Qu’est-ce que le développement durable ? Quel modèle de développement allons nous construire (de grès ou de force) ?

, par Gilbert Fernandes

Avant de parler de développement durable, il faut commencer par définir 2 mots :
 développement : qu’est ce que le développement ?
 durable : combien de temps cela doit-il durer ?

Trop souvent, nous dissertons sur ce sujet, sans avoir définit précisément le sens de ces mots, chacun d’entre nous y plaçant sa subjectivité, son histoire, ses rêves.
Il nous faut donc d’abord définir précisément ce dont nous voulons parler, afin de pouvoir en mesurer les conséquences et impacts sur la nature (ressources naturelles, pollutions), et donc pouvoir envisager la validité de nos théories (si elles sont réalistes ou non en fonction des contraintes naturelles de notre planète).
Car nous ne vivons pas sur une Terre infinie, aux ressources illimités, capable d’absorber toutes les pollutions, mais sur une petite planète, où chaque ressource est limitée (même si la limite est élevée), et où la nature a des capacités limités d’absorber les polluants.

Qu’est ce que le développement ?

C’est une bonne question !

Bien souvent, le développement, et sa poursuite, est vu comme la continuation de l’évolution économique et sociale que nous avons connu en Europe, et plus largement en occident depuis 2 siècles. C’est à dire :
 une poursuite de progrès techniques
 une poursuite de d’avancées scientifiques
 une amélioration de la qualité de la vie (hygiène, santé, espérance de vie, loisirs)
 une réduction du temps de travail (divisée par 2 en France en 1 siècle)
 une augmentation des revenus, du pouvoir d’achat (forte augmentation même si l’on a souvent l’impression du contraire).

Ce que l’on oubli, néglige, ou ignore souvent est que dans la même période, nous avons eu :
 une augmentation massive de la population mondiale (multipliée par 13 en 2 siècles)
 une augmentation massive de la consommation de l’énergie dans le monde (consommation par habitant multipliée par 10 en 1 siècle, aujourd’hui l’énergie fossile et non renouvelable représente 80% de l’énergie totale consommée)
 une réduction importante des stocks d’énergie fossile, mais aussi de toutes les matières premières non renouvelable (fer, cuivre, aluminium, charbon, pétrole ....) car justement, elles sont non renouvelées !
 une surexploitation des stocks de ressource renouvelable (qui du coup ne le sont plus). Stock de poisson divisé par 10 dans l’atlantique en 1 siècle, forêt tropicale presque divisée par 2 en 50 ans.
 une augmentation massive de la pollution (chimique, déchets radioactifs, CO2 : +40% par rapport au taux le plus élevé mesuré sur plusieurs centaines de milliers d’années) entrainant une dégradation du milieu, l’érosion et la dégradation des sols (et donc une menace forte sur la production agricole)
 une mise en marche d’un processus très lourd qu’est le changement climatique qui va perturber les équilibres de la planète et modifier les lieux "vivables" où sont établis les hommes (montée du niveau des mers, changement des modes de pluviométrie, ...).

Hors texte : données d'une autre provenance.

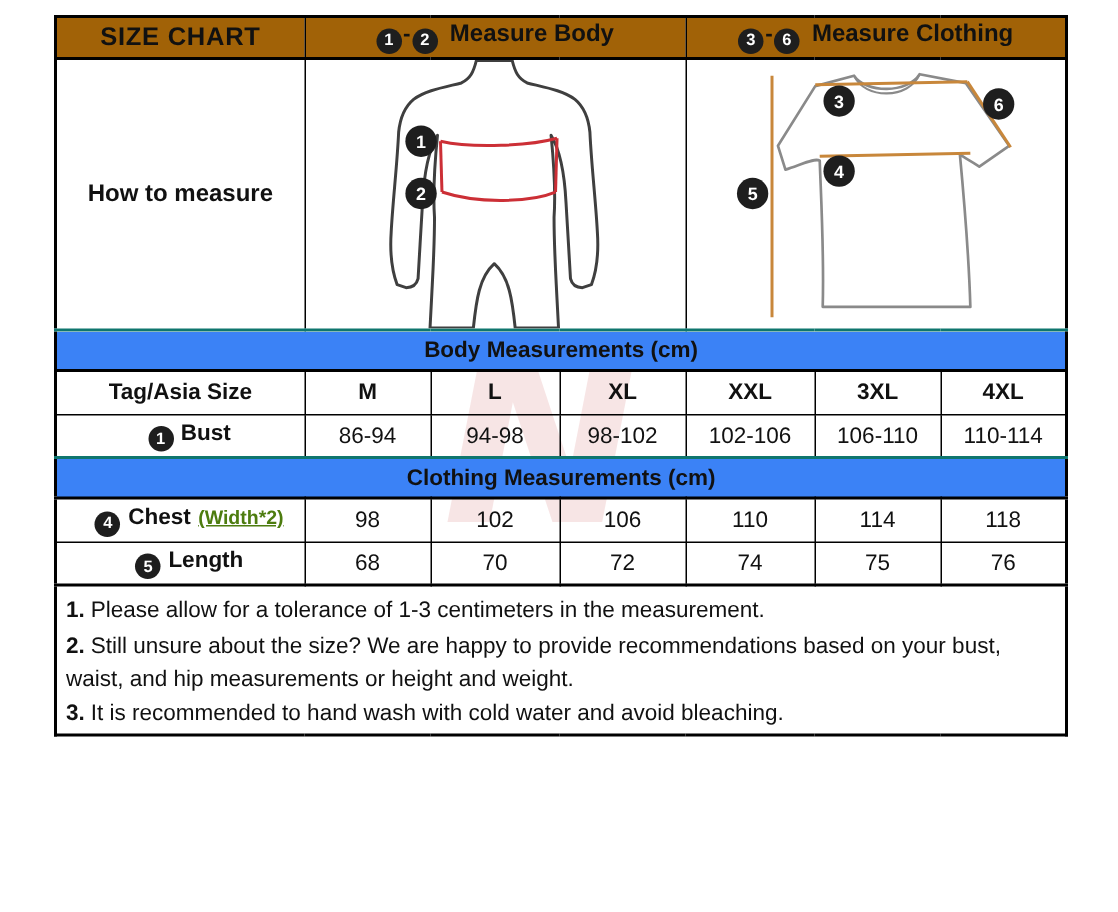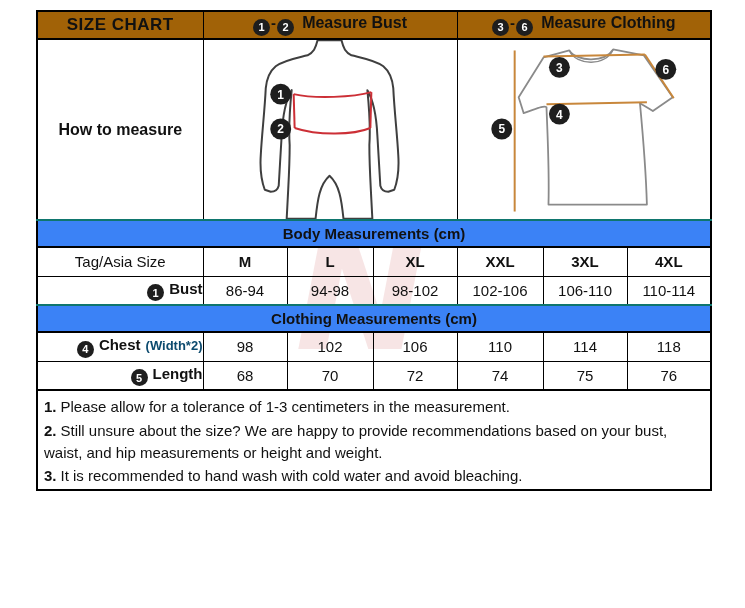"Measure Bust" span.hdr-label { text: Bust -> Body }
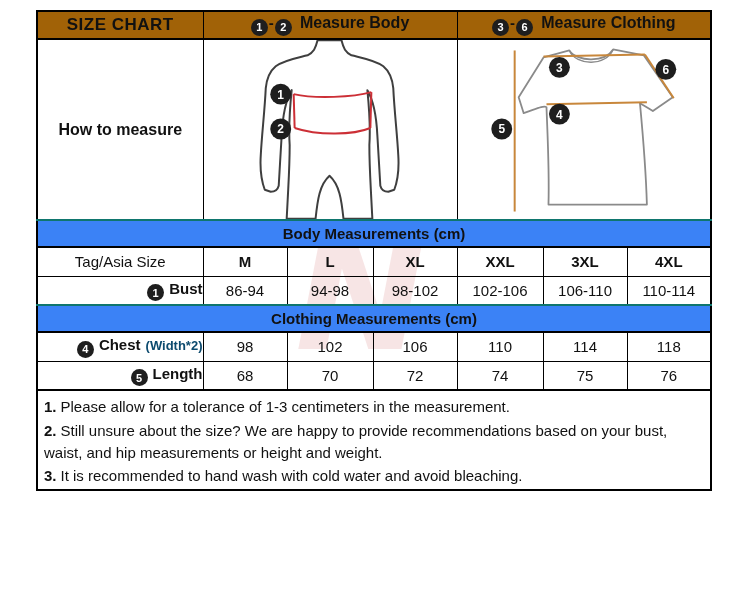"Tag/Asia Size" td.lbl-c { font-weight: normal -> bold }
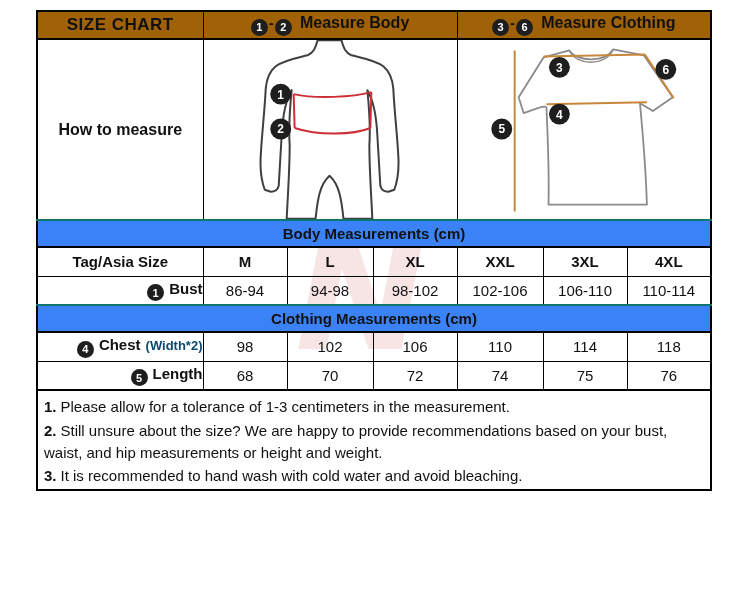"1 Bust" td.lbl-l { text-align: right -> center }
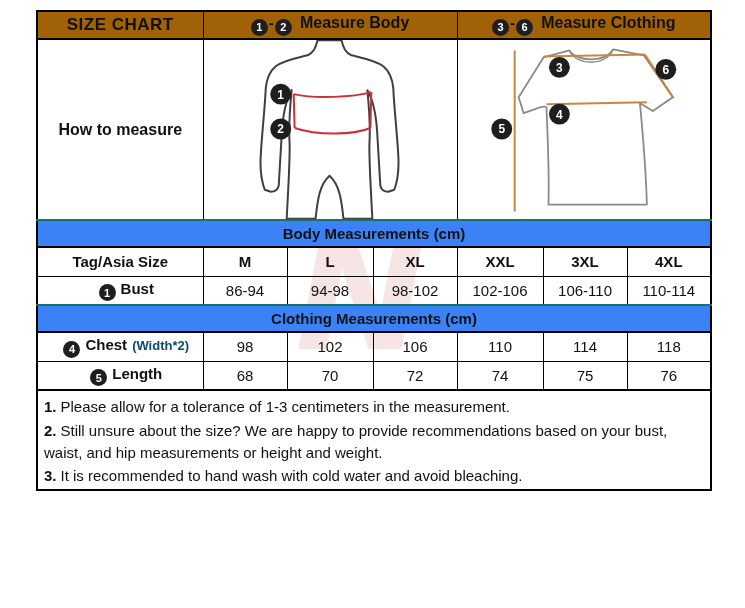"(Width*2)" .w2 { color: #0c4a6e -> #4d7c0f; text-decoration: none -> underline }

Nous voyons que la notion de « développement » est quelque chose de très fugitive, mal définie. Si nous regardons les « conséquence » du développement (tel qu’il est fait actuellement), nous voyons que cela n’est pas « durable » car cela remet en cause le mode de vie actuel de l’humanité (lieu d’implantation des hommes et leur capacité à y vivre).

Cette absence de définition du mot « développement » n’a pas empêché les hommes de chercher à mesurer ce fameux “développement”. Pour cela, les économistes ont définit, dans les années 1950 un concept, un calcul appelé le Produit Intérieur Brut. Les économistes n’ont pas établit de définition précise de ce qu’était le « développement », ils ont choisit juste choisit d’utiliser une valeur économique pour caractériser, chiffrer, ce fameux « développement ». Cette valeur est le montant total cumulé des échanges établit dans la société. Car selon ces personnes : “plus une société est développée, plus ces échanges de produits, de services augmentent”. Bref, les économistes ne nous disent pas “ce qu’est le développement”, mais juste “comment le mesurer”.
Un peu comme un maçon qui ne saurait pas vous dire comment construire une maison, mais qui pourrait juste vous en calculer la taille.

Les Limites du PIB

Le problème est que le PIB n’est qu’une somme de salaires, de rentes, de dividendes (pour les actionnaires) et d’intérêts (bancaires). Il ne prend aucun compte des impactes de l’activité de l’homme sur la nature, ni sur le fait que ces échanges (monétaires) entre humains soient bénéfiques ou non pour la collectivité.

Ainsi, si nous prenons une vue schématique de l’activité humaine depuis le début de l’histoire des hommes, il y a 10.000ans. Les hommes ont commencés à exploiter la nature et en extraire 2 types de ressources :
 les ressources renouvelables (bois, eau, poisson, gibier, ...)
 les ressources non renouvelable (silexs, minerais de cuivre puis de fer, autres minerais, ...)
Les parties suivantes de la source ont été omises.